OPINIÃO

Justiceiro no Rio de Janeiro

12/12/2023 | Tempo de leitura: 4 min

Eu fui poucas vezes ao Rio de Janeiro. O motivo é que eu sempre tive medo do estado fluminense. Medo da violência que transbordava nos noticiários. E de fato, o Rio é bastante violento. Segundo dados do Estado do Rio de Janeiro, nos primeiros sete meses de 2023, foram registradas 1.941 mortes - número 8,92% maior que os 1.782 registrados em 2022 no mesmo período.

As duas vezes que estive lá, fiquei na capital. E seguindo conselhos de viajantes mais experientes, fiquei na Zona Sul, mais precisamente em Ipanema. Minha ideia original era ficar na famosa Copacabana, mas rapidamente tiraram isso da minha cabeça. "Lá é muito perigoso", disseram. "Como assim é perigoso?", indaguei. Afinal de contas, Copacabana, Ipanema e Leblon não são a santíssima trindade carioca das novelas de Manoel Carlos? Paraísos dentro do paraíso?

Segundo os dados do Instituto de Segurança Pública, o bairro de Copacabana teve alta de roubos (25%) e furtos (23%), na comparação entre 2022 e 2023. Se em 2022 foram registrados 3.978 furtos no bairro, o ano atual contou com 4.914 ocorrências. Já em relação ao total de roubos, o número passou de 760 para 951 casos.

A sensação de impotência gera revolta. E a revolta gera mais violência.

Um grupo de moradores de Copacabana resolveu se organizar para fazer justiça com as próprias mãos, auto denominando-se "Justiceiros". Funciona assim: em bando, homens armados com soco-inglês, bastões e qualquer coisa que possa virar uma arma, saem às ruas do bairro "caçando" suspeitos e ladrões que, se pegos, são recebidos com uma verdadeira surra a céu aberto.

Longe de mim tentar defender esse tipo de prática que "funciona" só nos quadrinhos e nos filmes. Mas quero tentar ao menos explicar o porquê isso acontece, já que a filosofia propõe uma resposta pra isso.

Antes, uma história para dar contexto. Nas eleições de 1992 para prefeitura do Rio, dois candidatos deram soluções diferentes para conter a violência. Benedita da Silva (PT) propunha que a violência era gerada pela desigualdade social e que era preciso um trabalho de prevenção. Já César Maia (PMDB) apostou num discurso mais à direita e prometeu repressão total. Mesmo sendo soluções antagônicas, as duas tinham algo em comum: a presença do Estado.

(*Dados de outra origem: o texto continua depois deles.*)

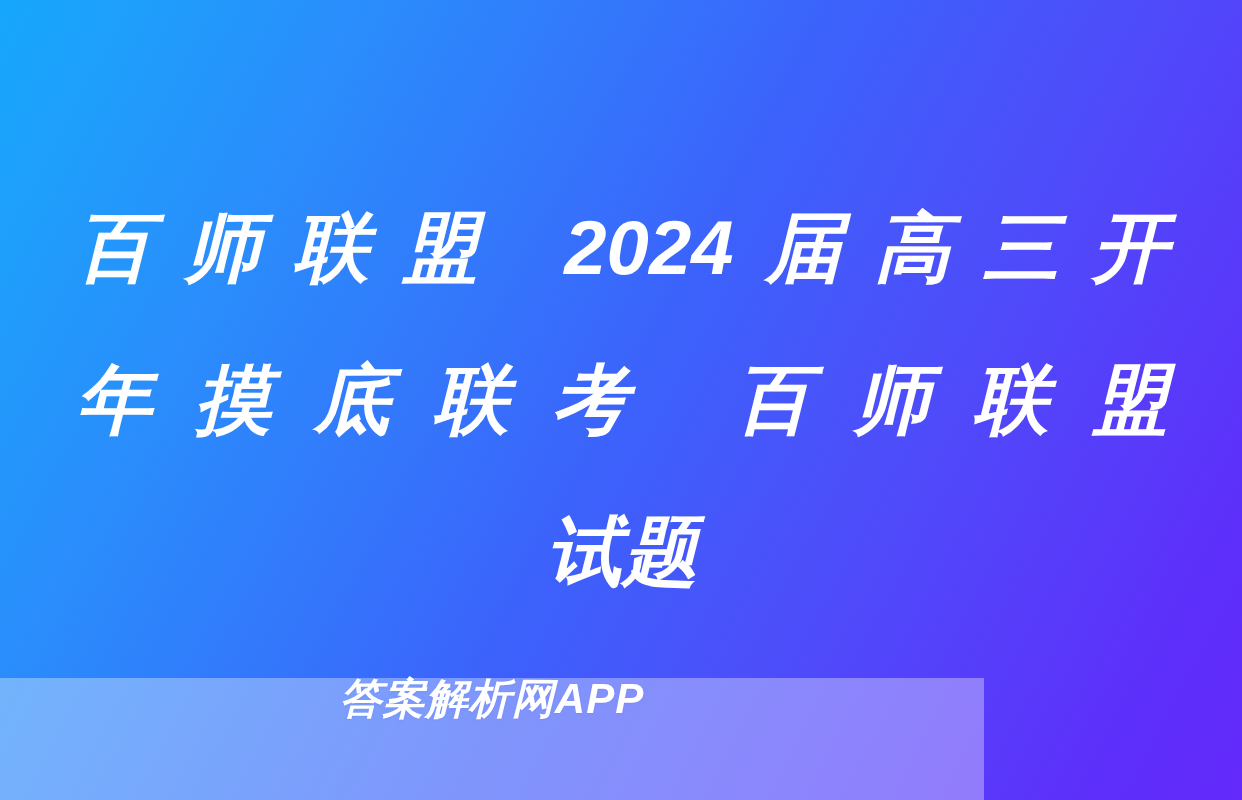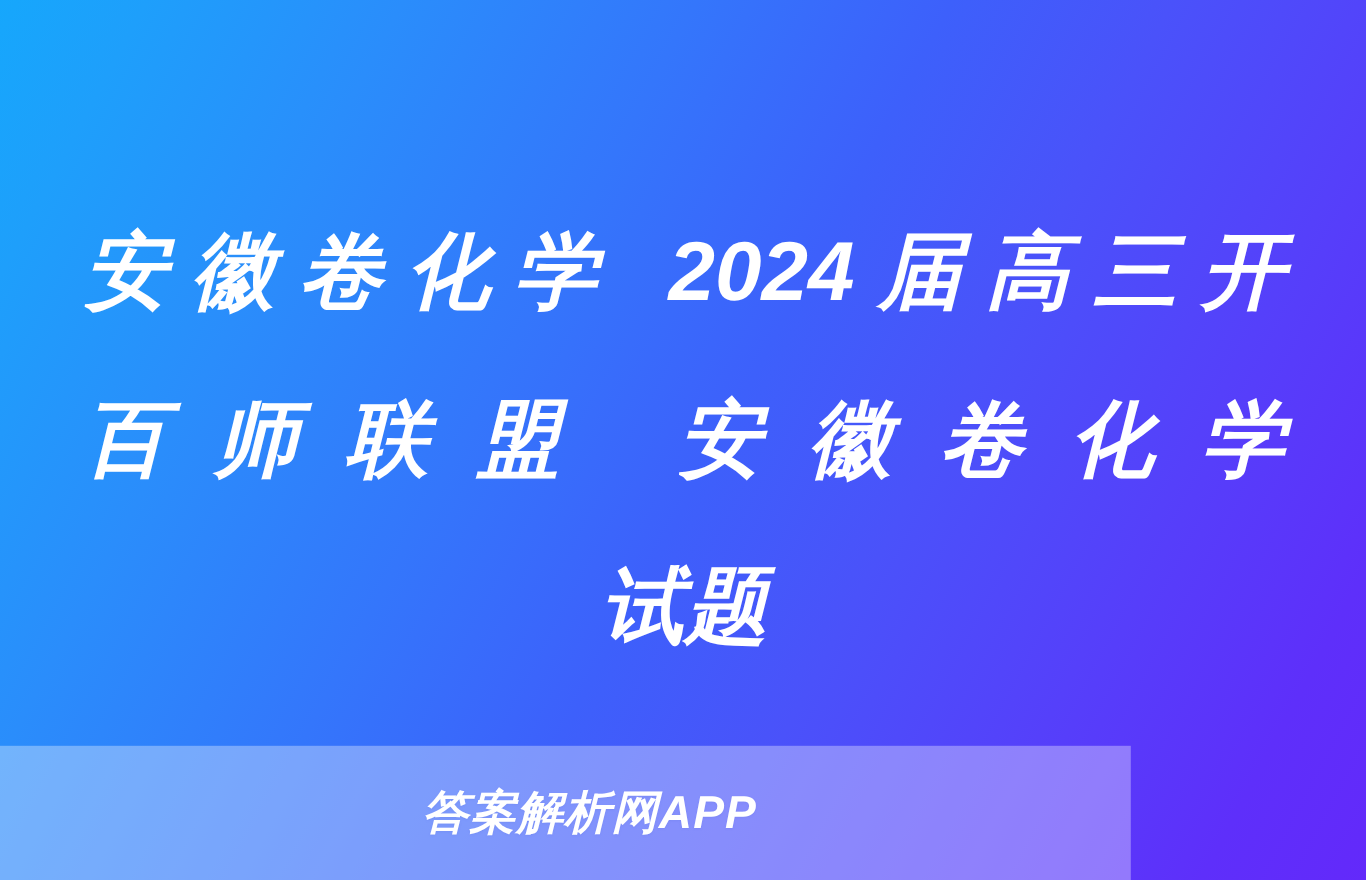--- a/index.html
+++ b/index.html
@@ -93,7 +93,7 @@
 <div id="poster">
 
   <div id="title-block">
-    <div class="title-line line-1">安徽卷化学 2024届高三开</div>
+    <div class="title-line line-1">百师联盟 2024届高三开</div>
     <div class="title-line line-2">百师联盟 安徽卷化学</div>
     <div class="title-line line-3">试题</div>
   </div>

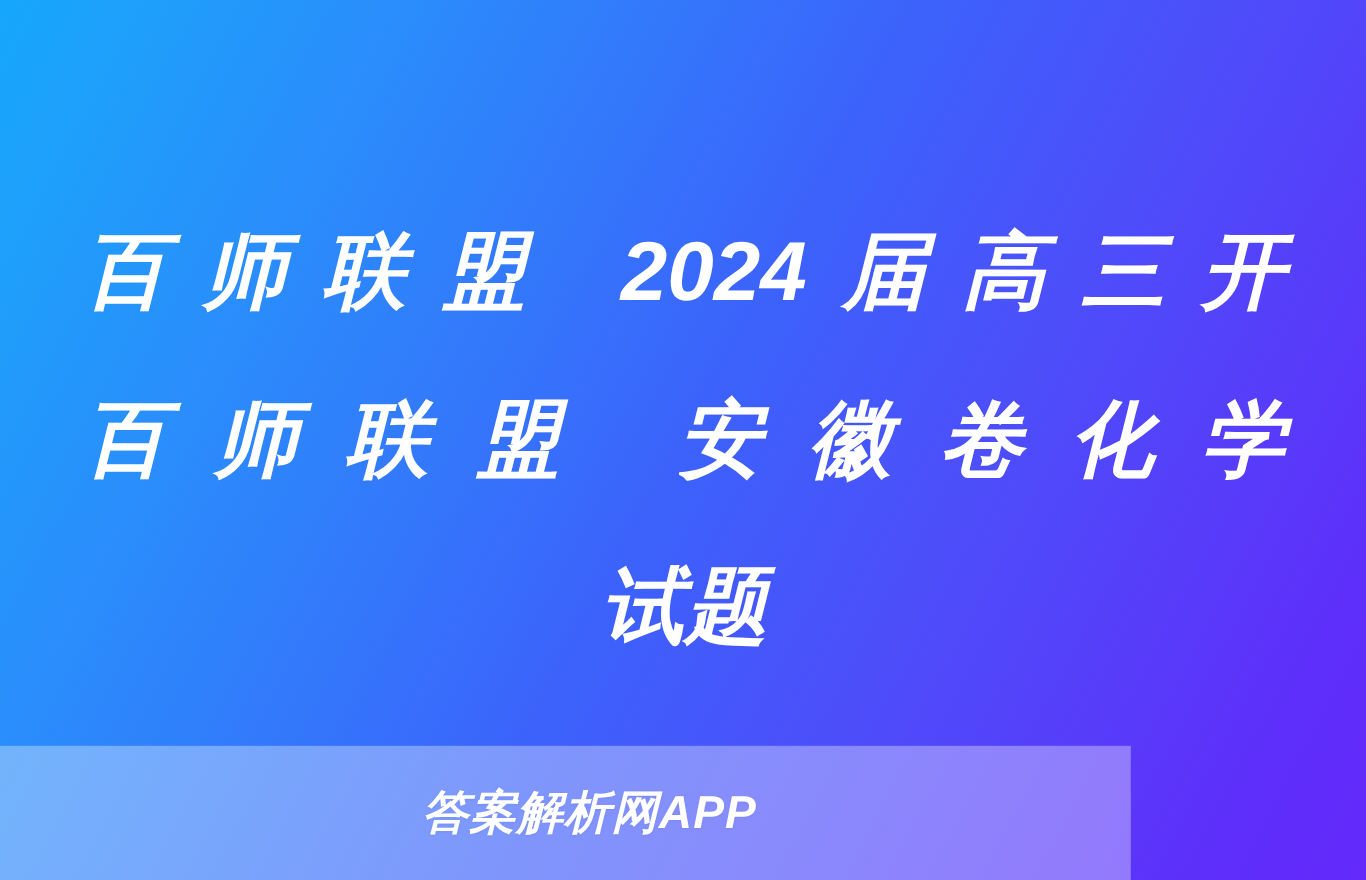--- a/index.html
+++ b/index.html
@@ -94,7 +94,7 @@
 
   <div id="title-block">
     <div class="title-line line-1">百师联盟 2024届高三开</div>
-    <div class="title-line line-2">百师联盟 安徽卷化学</div>
+    <div class="title-line line-2">年摸底联考 百师联盟</div>
     <div class="title-line line-3">试题</div>
   </div>
 

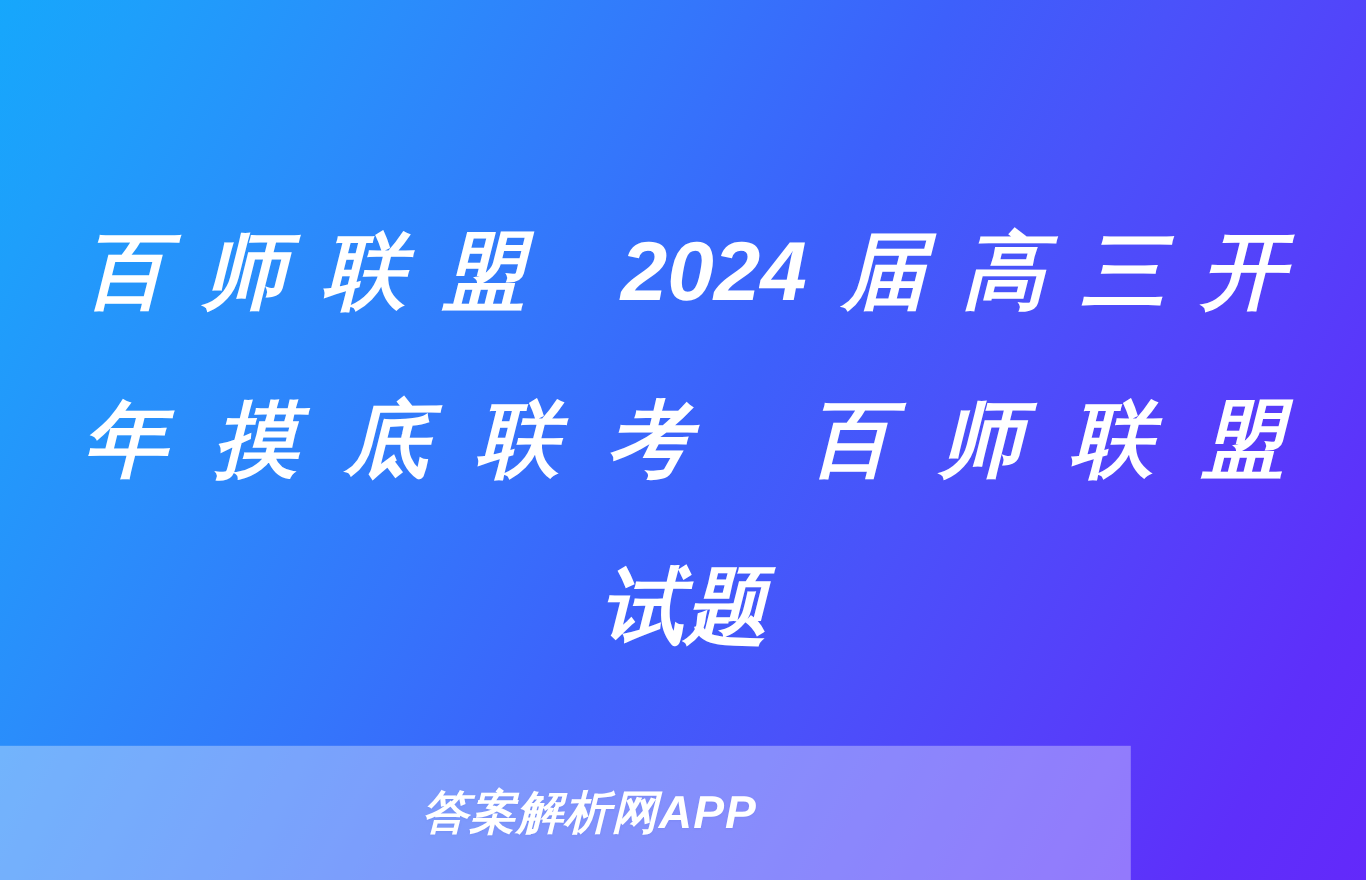--- a/index.html
+++ b/index.html
@@ -71,9 +71,8 @@
     height: 122px;
     background: rgba(255, 255, 255, 0.34);
     display: flex;
-    align-items: center;
+    align-items: flex-start;
     justify-content: center;
-    padding-left: 44px;
   }
 
   #watermark {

Thomas Hobbes, filósofo inglês da virada do século XVI para o XVII, propôs entender a sociedade por meio da ideia de contratualismo, ou seja, para a sociedade se manter, ela precisa estabelecer um contrato social, no qual as partes envolvidas cumpram o seu papel e mantenham as relações em harmonia.

Hobbes entendia que o ser humano vive em um estado de natureza onde tudo se baseia na "lei do mais forte". Nessas condições, as pessoas sempre estarão em perigo pois sempre haverá alguém mais forte que irá subjugar alguém mais fraco. Sendo assim, viver no estado de natureza é viver em plena guerra. Para viver em paz, é preciso a presença de algum mecanismo que garanta que nenhuma pessoa irá subjugar outra. É aí que Hobbes apresenta o Estado, chamado por ele de Leviatã.

O contrato é o seguinte: as pessoas prometem que não irão subjugar outras pessoas e vão abandonar a lei do mais forte e o estado de natureza. Em troca disso, o Estado garante que ninguém irá ser subjugado por outra pessoa e que todos agora farão parte de um estado social. Em outras palavras, o Estado garante a segurança das pessoas e as pessoas garantem que não serão violentas.

No caso de Capacabana - e de tantos outros lugares -, o Estado não está cumprindo o seu papel no contrato, ou seja, não está garantindo segurança. As pessoas que se denominam "justiceiras" decidiram que, por causa dessa quebra de contrato, não iam cumprir mais a sua parte também e passariam a agir com violência, baseados na lei do mais forte. O resultado disso é a barbárie.

O grande problema aí é que o alvo desses "justiceiros" sempre é o corpo preto e pobre do Rio de Janeiro e se o Estado não começar a cumprir a sua parte do contrato, veremos muitas vezes histórias como a do vendedor de balas Matheus Almeida que foi confundido com um ladrão e apanhou do grupo de moradores de Copacabana. Felizmente para ele, essa história não terminou em tragédia, mas até quando?

Conhecimento é conquista.

Felipe Schadt é jornalista, professor e cientista da comunicação (felipeschadt@gmail.com)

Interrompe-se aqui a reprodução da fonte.